## What is being asked
Could you restate the entries word for word, without the images?
--- Entries supplied ---
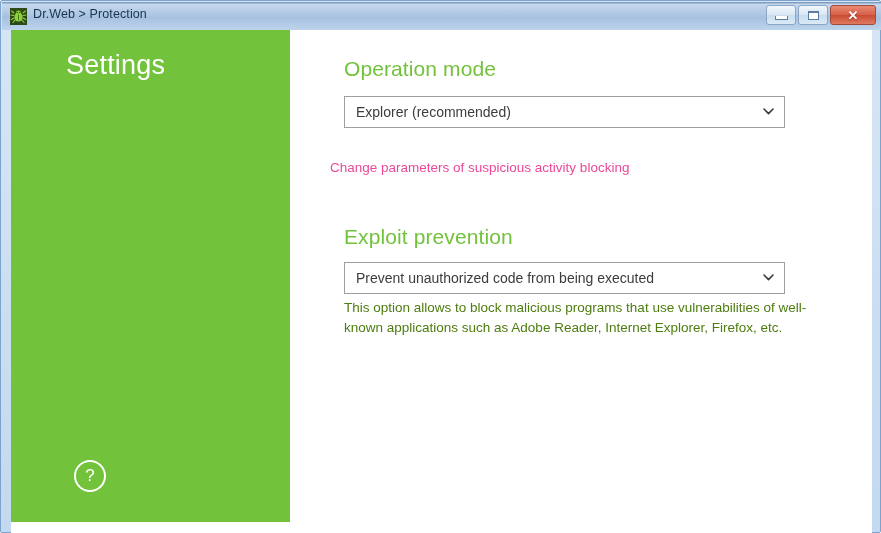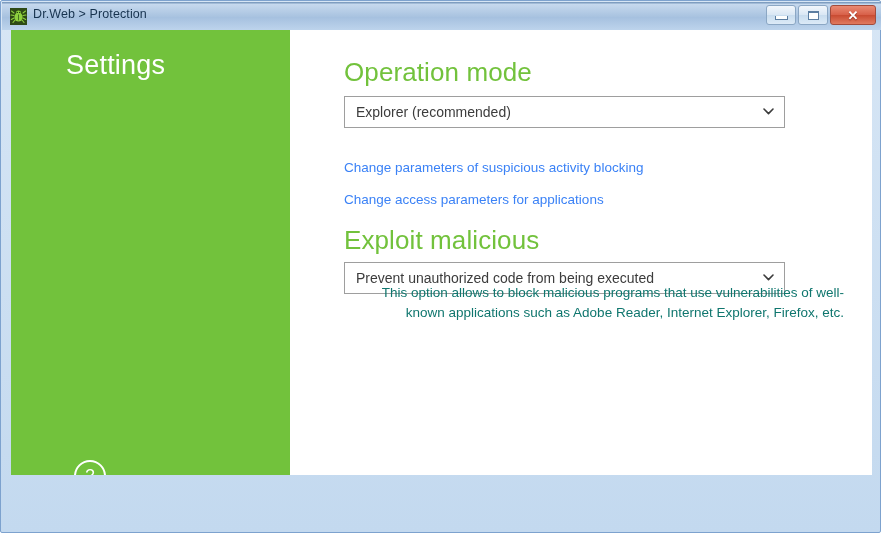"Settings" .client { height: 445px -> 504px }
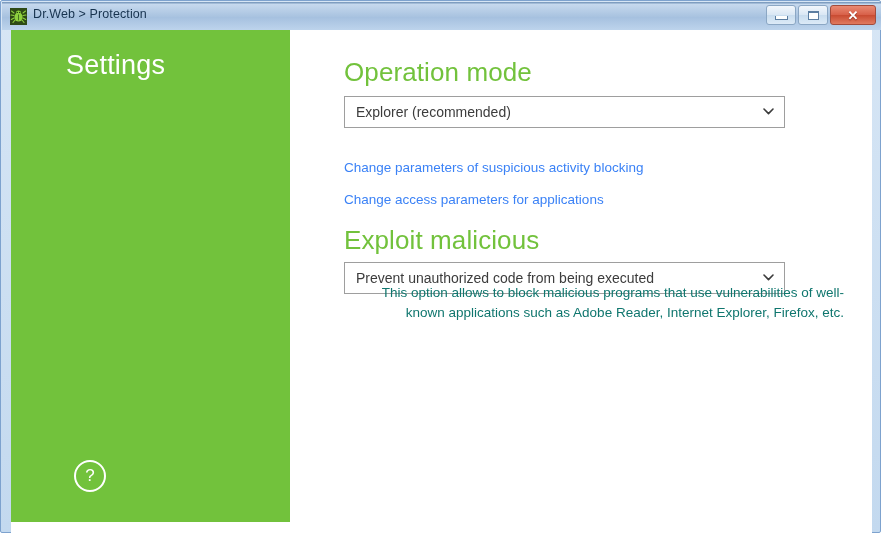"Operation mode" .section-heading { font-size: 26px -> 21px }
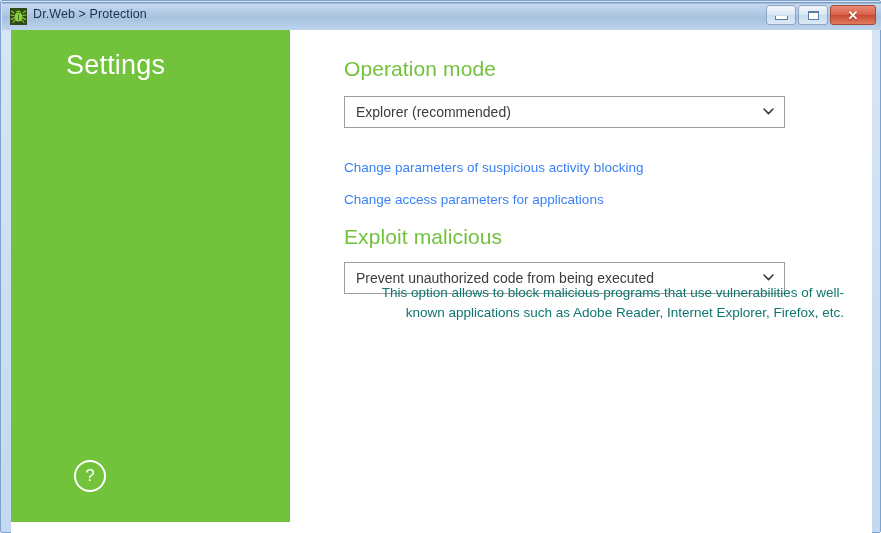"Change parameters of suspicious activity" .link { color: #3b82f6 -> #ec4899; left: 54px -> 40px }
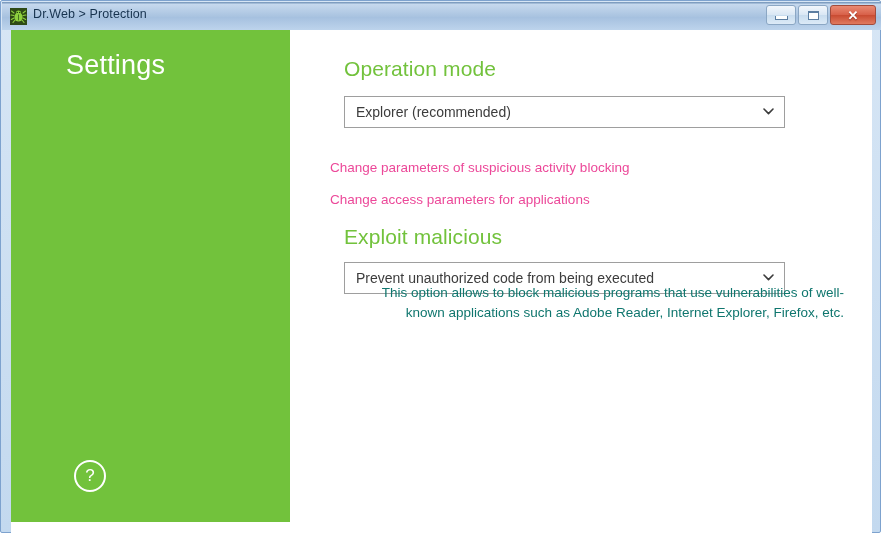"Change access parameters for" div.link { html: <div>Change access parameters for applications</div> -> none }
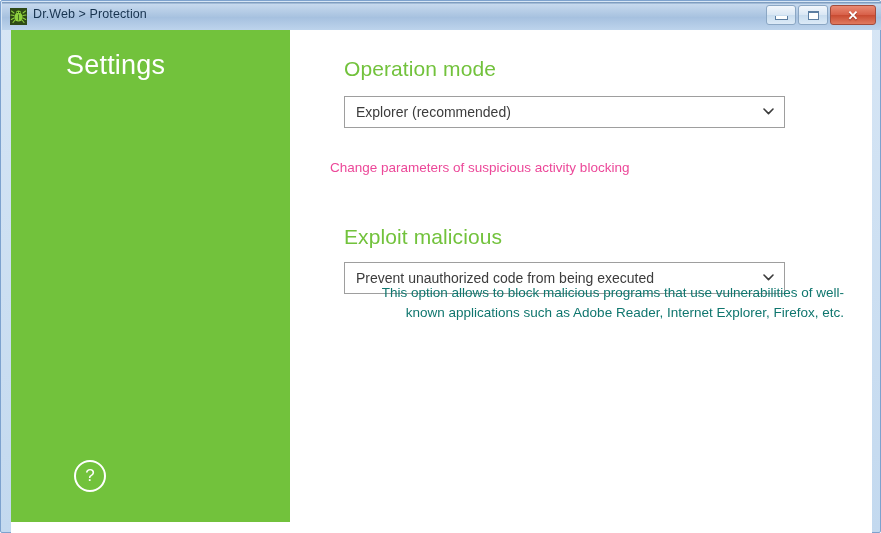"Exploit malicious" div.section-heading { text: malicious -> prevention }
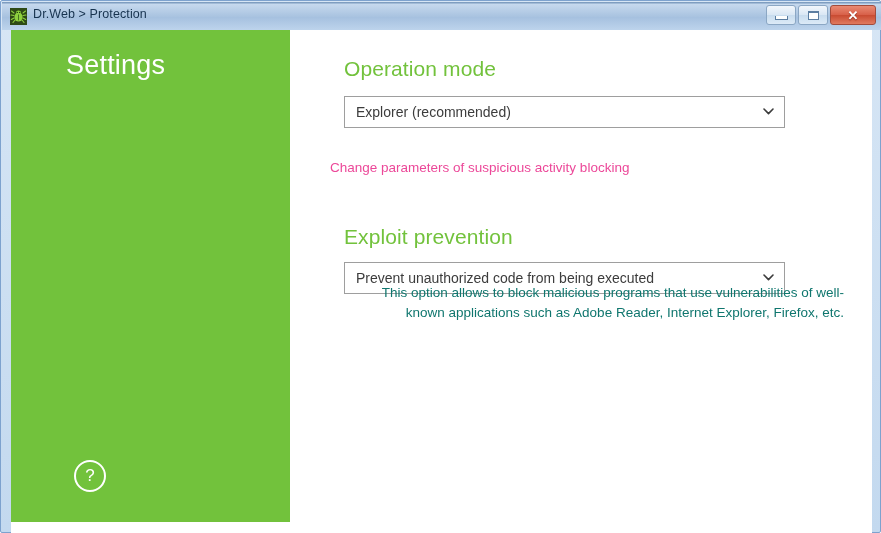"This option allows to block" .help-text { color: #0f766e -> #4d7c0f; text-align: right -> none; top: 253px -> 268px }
---
## Task solution
"Settings" .client { height: 445px -> 504px }
"Operation mode" .section-heading { font-size: 26px -> 21px }
"Change parameters of suspicious activity" .link { color: #3b82f6 -> #ec4899; left: 54px -> 40px }
"Change access parameters for" div.link { html: <div>Change access parameters for applications</div> -> none }
"Exploit malicious" div.section-heading { text: malicious -> prevention }
"This option allows to block" .help-text { color: #0f766e -> #4d7c0f; text-align: right -> none; top: 253px -> 268px }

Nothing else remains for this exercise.